One troublesome statistic may be population growth. It is set at 1.8 per cent, the same as that in 1975. But 1976 was the Year of the Dragon, considered by the superstitious to be an auspicious occasion for having babies, and the 1976 population increase climbed back over the 2 per cent mark. Family planners are undertaking a three-year program to get the figure back down to 1.8 per cent.
Banana sales to Japan are increasing once again. Japanese turned to Latin American and Philippines bananas for a time but prefer the Taiwan variety.(File photo)
Economic stability is expected in the six-year period with retail prices of no more than 5 per cent annually.
The tax burden will be shifted from the in direct to the direct spectrum. Direct taxes will provide 29.4 per cent of the government's revenues in 1981 compared with 22.4 per cent in 1975. Indirect taxes will decline from 77.6 to 70.6 per cent.
Agricultural emphases of the six-year plan will be placed on farm mechanization, land consolidation, slope land development and overall improvement of land resources. Higher value crops will be developed for export even as rice sufficiency is maintained.
Industrial stress is planned for research and development, quality control and the encouragement of sophisticated capital-intensive manufacturing. Production of more machinery parts and components will raise the level of Taiwan's second biggest export industry.
Public welfare will not be neglected. Social security will be augmented. Unemployment insurance is under study. Workers will receive more fringe benefits. Industrial safety will be promoted.

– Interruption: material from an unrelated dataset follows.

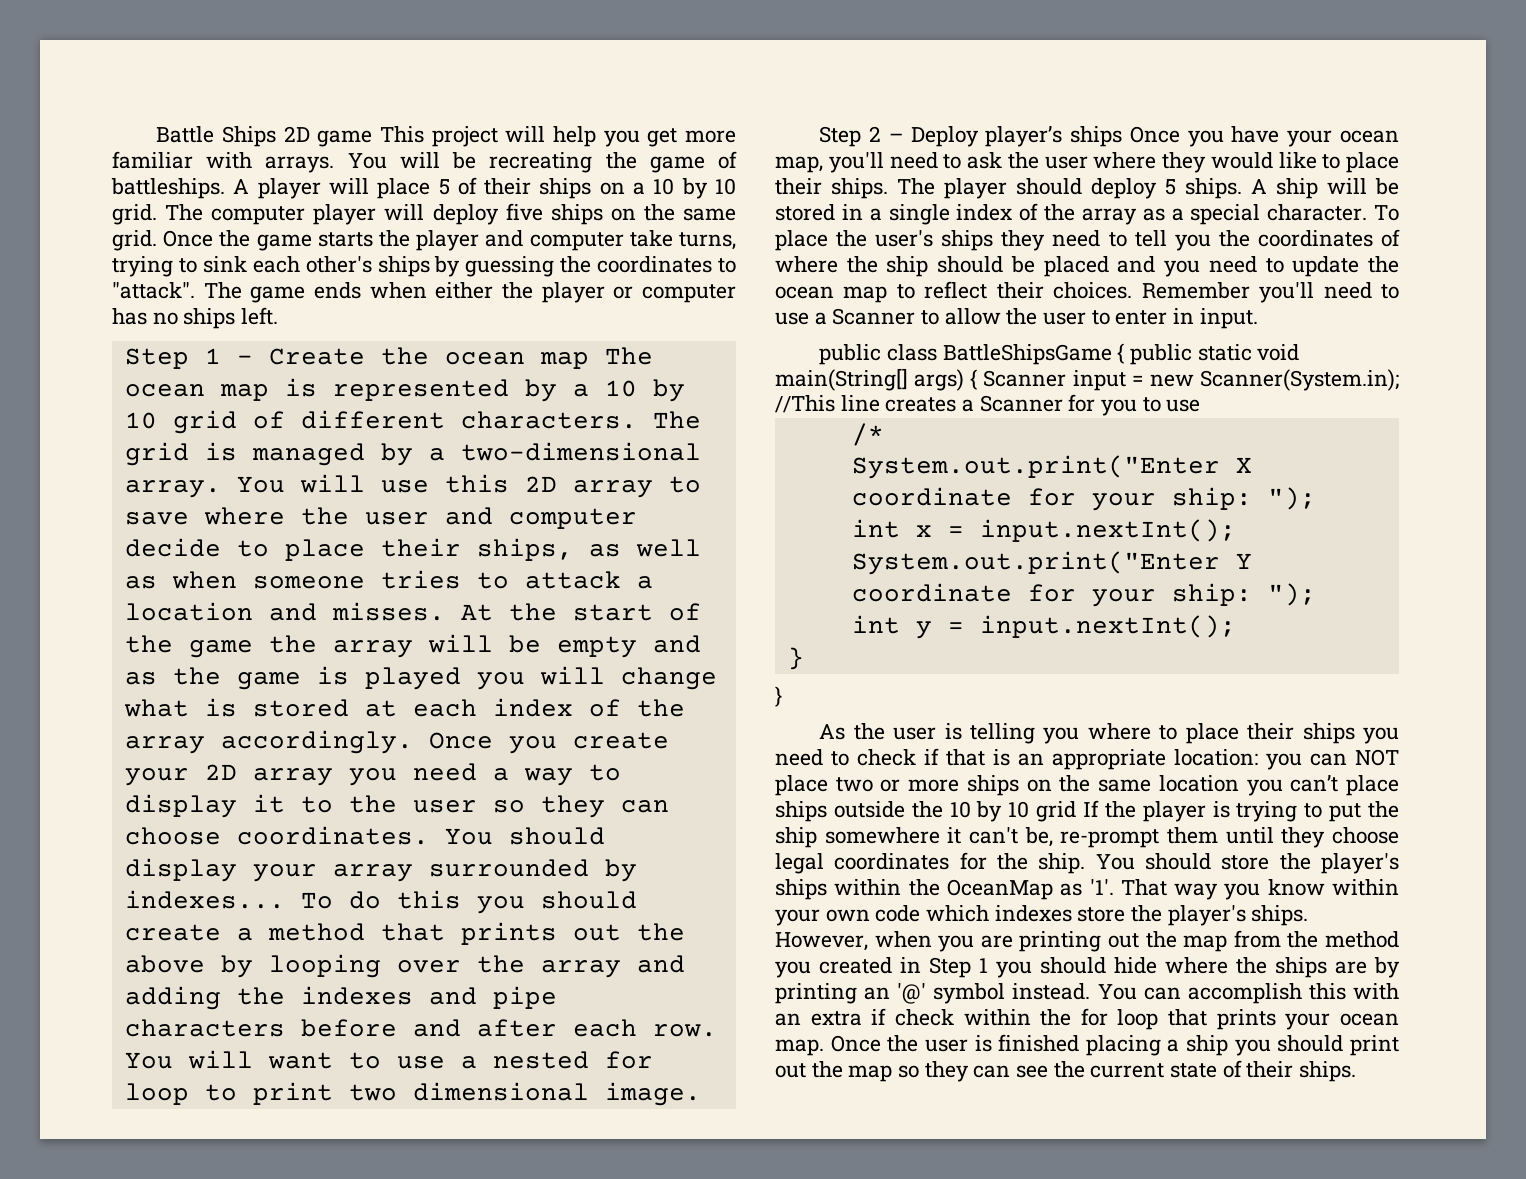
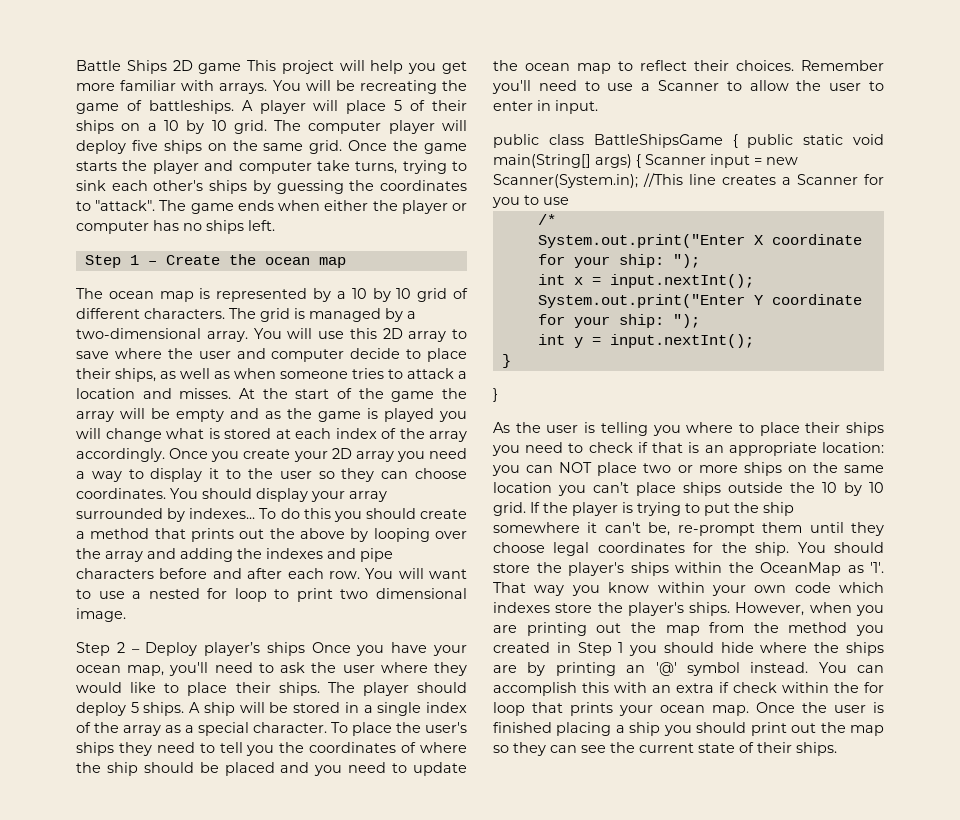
- Step 1 – Create the ocean map The ocean map is represented by a 10 by 10 grid of different characters.
+ Step 1 – Create the ocean map
+ The ocean map is represented by a 10 by 10 grid of different characters.
- you can NOT place two or more ships on the same location you can’t place ships outside the 10 by 10 grid If the player is trying to put the ship somewhere it can't be, re-prompt them until they choose legal coordinates for the ship.
+ you can NOT place two or more ships on the same location you can’t place ships outside the 10 by 10 grid. If the player is trying to put the ship somewhere it can't be, re-prompt them until they choose legal coordinates for the ship.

Construction of public housing is being spurred in Taipei and other cities. Sewer systems will be expanded and new ones built. Public health and recreation facilities will be increased and expanded.
Planners stand ready to contract or expand the six-year program in accordance with economic realities.
The government recognizes that as an island with an economy based on trade, Taiwan is especially susceptible to the ups and downs of the international marketplace. The recession of the early 1970s hit the Republic of China hard. Drastic measures were necessary to return the economy to an even keel and assure a resumption of modest growth.
Planning helped, however, even during the darkest days of 1974. The Sixth Four-Year Economic Development Plan was overtaken by new circumstances but was not a failure. People and industry were accustomed to planning and that helped them adjust and accommodate.
The six-year targets are neither high nor low. They are set in keeping with Premier Chiang's directives to seek "growth with stability."
"National economic construction," the Premier has said, "is a long-range, sustained development, which should not be judged on the basis of short range gains or losses. What looks beneficial today may be harmful tomorrow. What appears unfavorable today might become beneficial in the long run. The benefit of our concern should be the benefit of all, and the reverses we suffer should be shared by all. We must not become so impatient as to take immature measures for quick results. Nor shall we take any measures to kill the goose that lays the golden eggs.
"We shall seek development with stability and maintain stability during development."
The middle ground of the six-year plan is intended to provide the foundation for such an economic structure.